Volgens Van Kessel zijn er voldoende organische stoffen op de markt, maar de ruimte om deze toe te passen is te beperkt. “Daarom houden wij een pleidooi richting de politiek, om iets te doen aan de randvoorwaarden.” Daarbij verwijst hij naar de opmerking van SGP-politicus Egbert Dijkgraaf, die ook in Den Haag aanwezig was. “Hij zei dat er geen enkele reden is om de normen voor deze gronden aan te passen.” Dijkgraaf pleitte ervoor dat de minister van landbouw – als die er een komt - in een volgend kabinet hiermee aan de slag moet.
Data-coöperatie
Akkerbouwers moeten meer gaan meten en gegevens verzamelen stelt de bank, onder meer over bodem, water en bemesting. “Het klopt dat wij al heel veel data verzamelen, maar die houden we veelal voor onszelf of naar een andere partij in de keten. Zoals de suikerindustrie of aardappelverwerkers”, zegt Van Kessel. Het is volgens hem beter als al die data worden verzameld op een centraal punt, dat eigendom is van de akkerbouwers. “Ik kan wel achter het idee staan dat er een data-coöperatie komt.” Het belangrijkste doel achter het uitwisselen en van gegevens moet in zijn ogen zijn dat het inkomen van de primaire sector er door verbetert. De gegevens moeten vooral niet terecht komen bij grote chemiereuzen.
Akkerbouwers moeten voldoende grond ter beschikking hebben. Volgens de Rabobank kan dat door intensieve samenwerkingsvormen met bijvoorbeeld stoppers. “Grond is in ons land heel erg duur. Voor veel akkerbouwers is het een bottleneck om die over te nemen.” Daarom ziet ook Van Kessel het wel zitten als financiers van buiten de landbouw grond aankopen en beschikbaar stellen voor de sector. Voor deze grondeigenaren kan het een vorm van duurzame belegging zijn. “En het biedt voor hen ook fiscale mogelijkheden.”
De andere kant van het verhaal is dat het stoppers aantrekkelijk moet worden gemaakt om hun gronden aan te houden. Nu moeten ze afrekenen met de fiscus. “Wat dat betreft zijn er meer wegen die naar Rome leiden.” Voldoende grond voor de akkerbouwer is belangrijk, stelt de NAV-man, zeker in een tijd waarin de druk op de grond vanwege andere mededingers (woningbouw, bedrijvenparken, infrastructuur) groot is.
Speerpunt
Maatschappelijk verantwoord ondernemen noemt Hans van Kessel een speerpunt van de NAV. “Wij gebruiken steeds minder gewasbeschermingsmiddelen. Ondanks dat we het dus beter doen, stuiten we op steeds meer weerstand. Dat dwingt ons om beter uit te leggen dat we het beter doen en dat we duurzaam bezig zijn.” Dat geldt met name voor de toepassing van gewasbeschermingsmiddelen, en in mindere mate ook voor kunstmeststoffen. Regels moeten realistisch zijn en de Nederlandse akkerbouwer wil hetzelfde ‘speelveld’ hebben als zijn collega in andere EU-landen. “Akkerbouwers willen heel veel doen, als er maar rendement gemaakt wordt.”
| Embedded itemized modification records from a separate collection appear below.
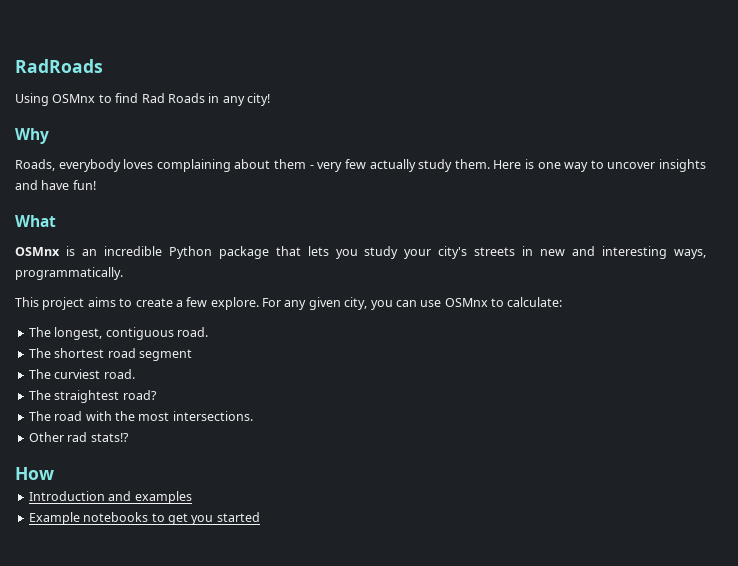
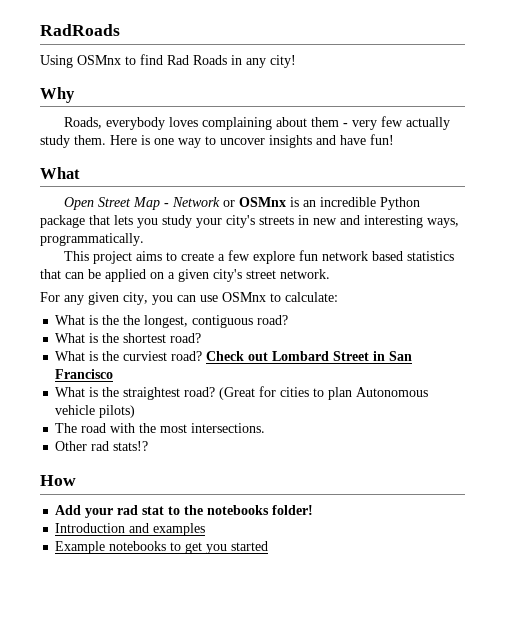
(56, 221) none -> [64,197,236,210] Open Street Map - Network or
[210,297,259,310] explore. -> [253,250,455,264] [40,269,330,282] explore fun network based statistics that can be applied on a given city's street network. //
[28,327,208,340] [28,348,192,361] [28,369,135,379] [28,390,157,403] The longest, contiguous road. // The shortest road segment // The curviest road. // The straightest road? -> [55,315,289,328] [55,333,202,343] [55,351,413,361] [55,369,114,379] [55,386,429,400] [55,405,136,418] What is the the longest, contiguous road? // What is the shortest road? // What is the curviest road? Check out Lombard Street in San Francisco // What is the straightest road? (Great for cities to plan Autonomous vehicle pilots)
(54, 473) none -> [55,505,314,518] // Add your rad stat to the notebooks folder!

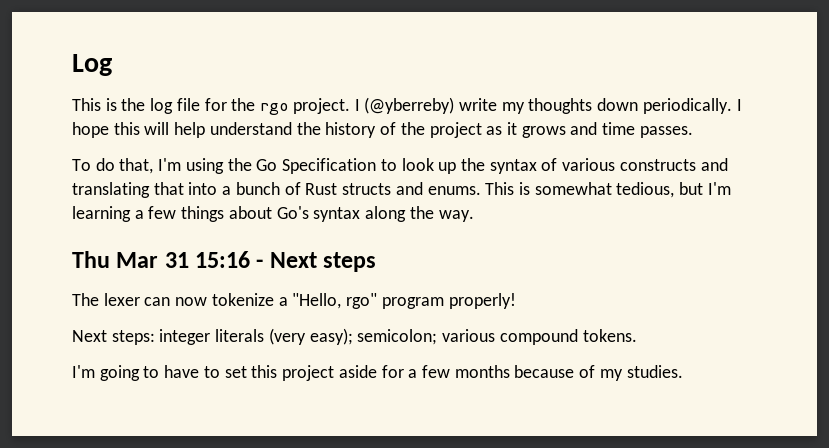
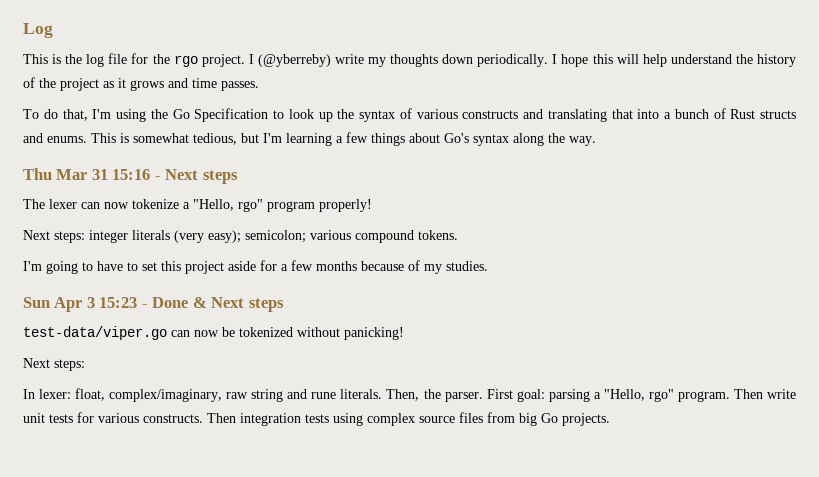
(683, 371) none -> [23,297,284,312] [23,326,404,340] [23,358,85,371] [23,388,796,402] [23,412,610,426] // Sun Apr 3 15:23 - Done & Next steps // test-data/viper.go can now be tokenized without panicking! // Next steps: // In lexer: float, complex/imaginary, raw string and rune literals. Then, the parser. First goal: parsing a "Hello, rgo" program. Then write unit tests for various constructs. Then integration tests using complex source files from big Go projects.

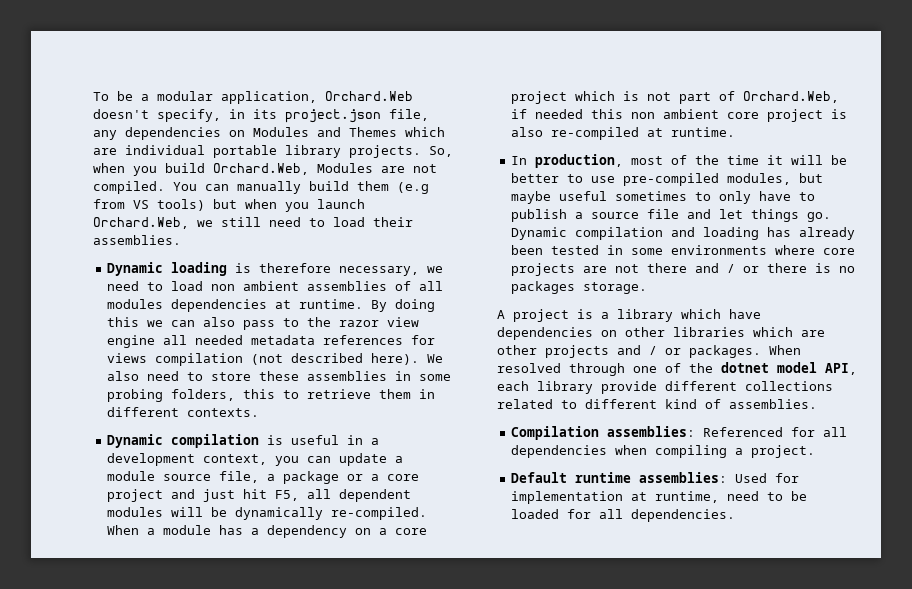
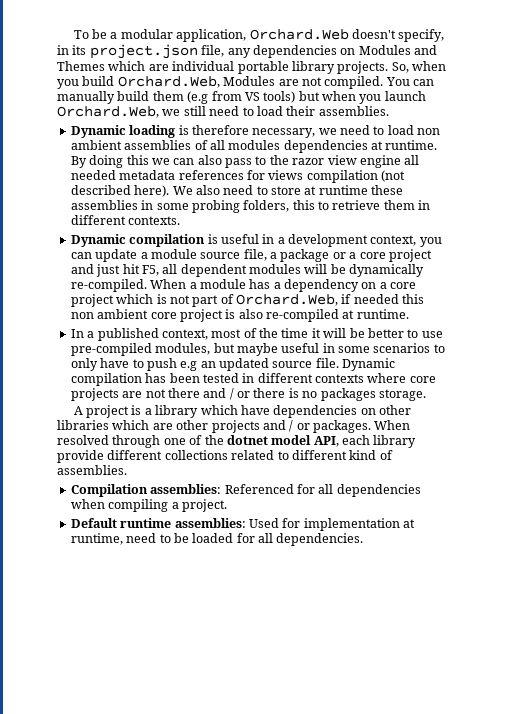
(252, 376) none -> [304,185,368,195] at runtime
[535,154,624,168] production, -> [87,328,208,341] a published context,
[615,191,688,201] sometimes -> [322,343,431,353] in some scenarios
[511,209,832,222] [511,227,856,240] publish a source file and let things go. Dynamic compilation and loading has already -> [146,358,396,371] [70,373,167,386] push e.g an updated source file. Dynamic compilation has
[631,245,768,255] some environments -> [257,373,364,383] different contexts

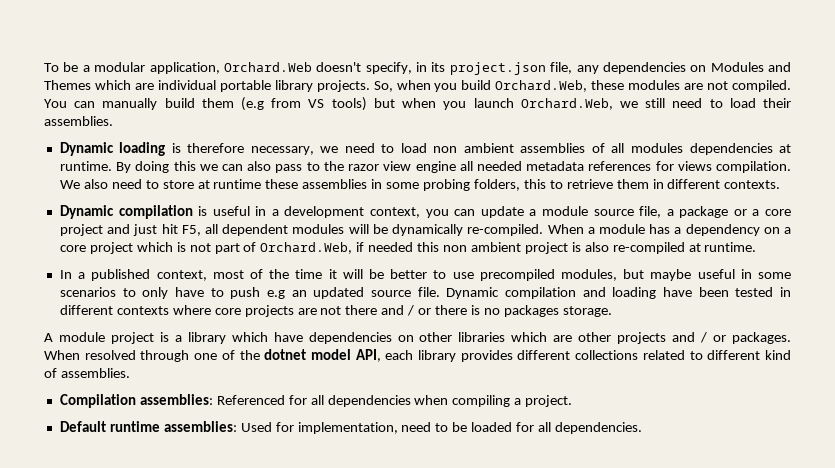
[223,76,276,86] Modules -> [591,80,681,90] these modules
[306,170,405,183] [70,185,170,197] compilation (not described here). -> [716,161,791,173] compilation.
[150,312,177,319] core -> (521, 247) none
[70,343,152,356] pre-compiled -> [479,269,555,281] precompiled
[145,373,167,383] has -> [582,287,692,299] and loading have
(83, 410) none -> [58,332,105,342] module
[57,450,104,463] provide -> [460,350,513,362] provides
[303,518,415,531] [70,533,123,545] implementation at runtime, -> [297,422,398,434] implementation,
Om tot een breed maatschappelijk draagvlak te komen, moeten er stappen worden gezet. Een betere uitleg is primair een taak van de sector, vindt de NAV-bestuurder, al zou het mooi zijn als de overheid het zou willen faciliteren. Bijvoorbeeld in de vorm van lesmateriaal.
Afzetmix
Een intensievere samenwerking tussen telers en afnemers moet volgens de rapporteurs bijdragen aan een hoger rendement voor de keten als geheel. Hiervoor is het volgens de bank belangrijk dat dit rendement deels bij de primaire sector terecht komt, om zo de teelt van akkerbouwgewassen in Nederland zeker te stellen.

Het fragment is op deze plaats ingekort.